1 A UNMISS-funded roundtable for religious leaders in the South Sudanese capital, Juba, focused on a single goal: to inject new momentum into the ongoing peace process by exploring the progress made, the challenges faced and, what is more importantly, to highlight the vital role that religious leaders can play in galvanizing the momentum for peace.
3 “The permanent ceasefire largely continues and we must take advantage of the relative stability it has provided us as a nation to further consolidate peace gains,” said Gabriel Guy, Director of Communications, Reconstituted Joint Monitoring and Evaluation Commission (R- JMEC). ).
4 Mr. Guy, speaking in his role as panelist, highlighted the urgent need to graduate the Unified Forces Needed; the need to establish a hybrid court for South Sudan; and the long-awaited establishment of the Commission for Truth, Reconciliation and Healing, if the country is to meet all the benchmarks contained in the Revitalized Peace Agreement during the remaining 12 months of the transition period.
5 Victor Fasama, team leader of the Civil Affairs arm of the UN peacekeeping mission in Central Equatoria state, agrees.
6 “While significant progress has been made, there must be a sense of urgency to comply with all provisions of the Revitalized Agreement if the elections are to be held on time,” Mr. Fasama said. “The people of South Sudan deserve the opportunity to shape a peaceful and prosperous future.”

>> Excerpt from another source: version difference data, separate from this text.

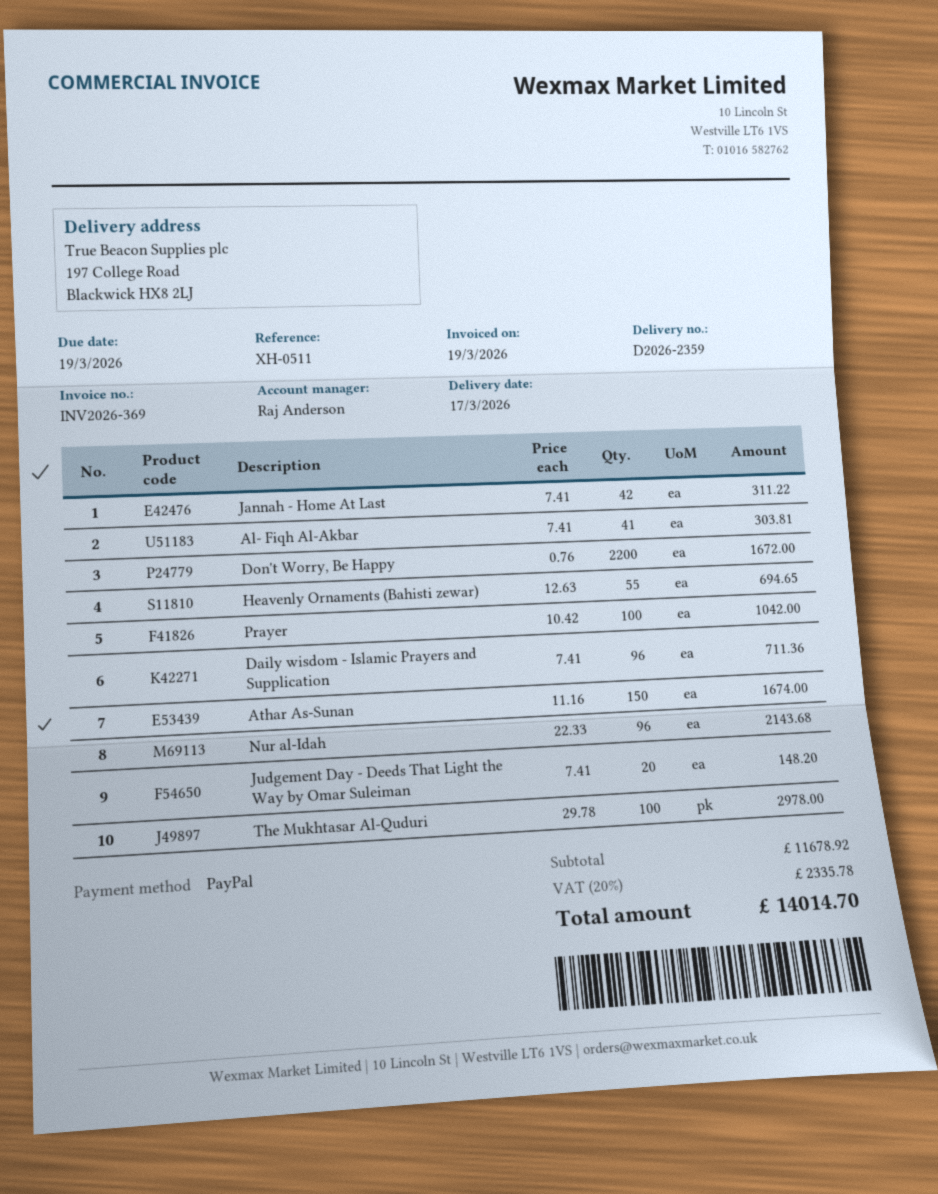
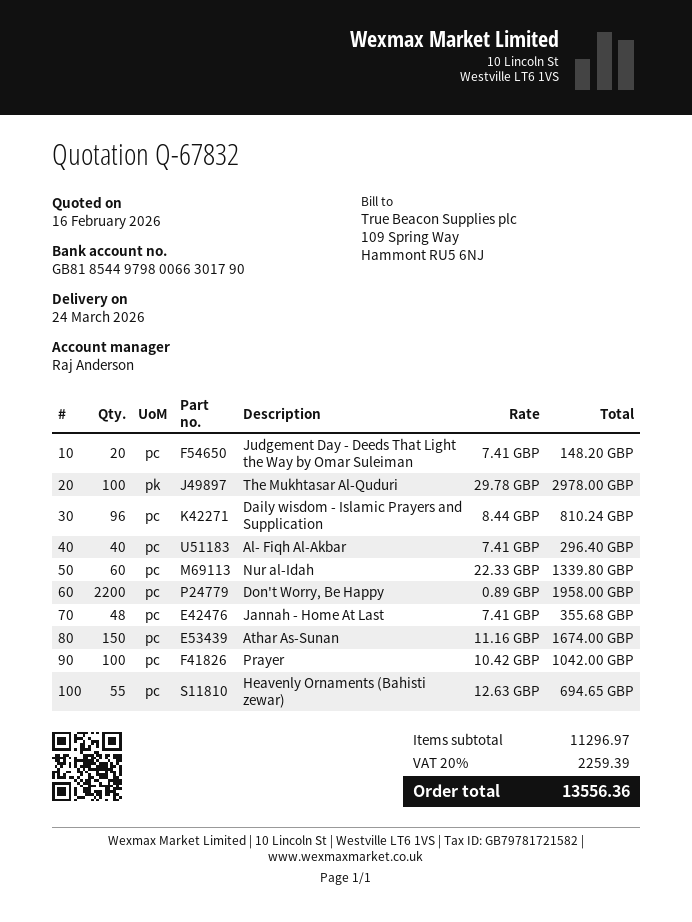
delivery date: 2026-03-17 -> 2026-03-24
Jannah - Home At Last: 42 x 7.41 = 311.22 -> 48 x 7.41 = 355.68
Al- Fiqh Al-Akbar: 41 x 7.41 = 303.81 -> 40 x 7.41 = 296.40
Don't Worry, Be Happy: 2200 x 0.76 = 1672.00 -> 2200 x 0.89 = 1958.00
Daily wisdom - Islamic Prayers and Supplication: 96 x 7.41 = 711.36 -> 96 x 8.44 = 810.24
Nur al-Idah: 96 x 22.33 = 2143.68 -> 60 x 22.33 = 1339.80
subtotal: 11678.92 -> 11296.97
tax: 20% = 2335.78 -> 20% = 2259.39
total: 14014.70 -> 13556.36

7 According to Madinata Kamara, a panelist and colleague of Mr. Fasama, an important step towards lasting peace is for communities to avoid violence and foster social cohesion.
8 “There is power in unity, while conflict brings only devastation in its wake,” Ms. Kamara said simply but eloquently.
9 Moses Telar Cindut, Director of the Religious Affairs Bureau, echoed their views.
10 “To silence the guns in South Sudan, we must first purge our hearts of negativity and peacefully disarm our communities,” he said.
11 For Pastor Richard Okello Taban, one of the participants, these discussions were of the utmost importance.
12 “I have learned a lot from today’s conversation,” said Pastor Taban. “The church plays an important role in fostering peace and reconciliation between communities. I think we have a very important role in spreading people’s participation in the ongoing peace process in our country”, he stated. “Going forward, I will work even harder to ensure that members of my congregation actually avoid violence and instead start thinking about the future they want to build,” he added.
14 “This debate enriches us because we learn about the role that each individual can play in promoting peace and tranquility on the base. I will make sure to get the word out to my community that we need to start embracing our diversity. Our different cultures are a strength, not a weakness, and we have to come together under the umbrella of our national identity as South Sudanese,” she stated passionately.
15 Final message from Dominica: “I urge our leaders to listen to the voices of their people. We have suffered enough and now we deserve peace.”
16 Other panelists included members of the Community Empowerment Organization for Progress, the South Sudan Peace Commission, and Favor Africa Ministries International.
17 The event was organized by UNMISS in collaboration with Favor Africa Ministries International and brought together some 80 interfaith leaders from major churches and mosques in Juba.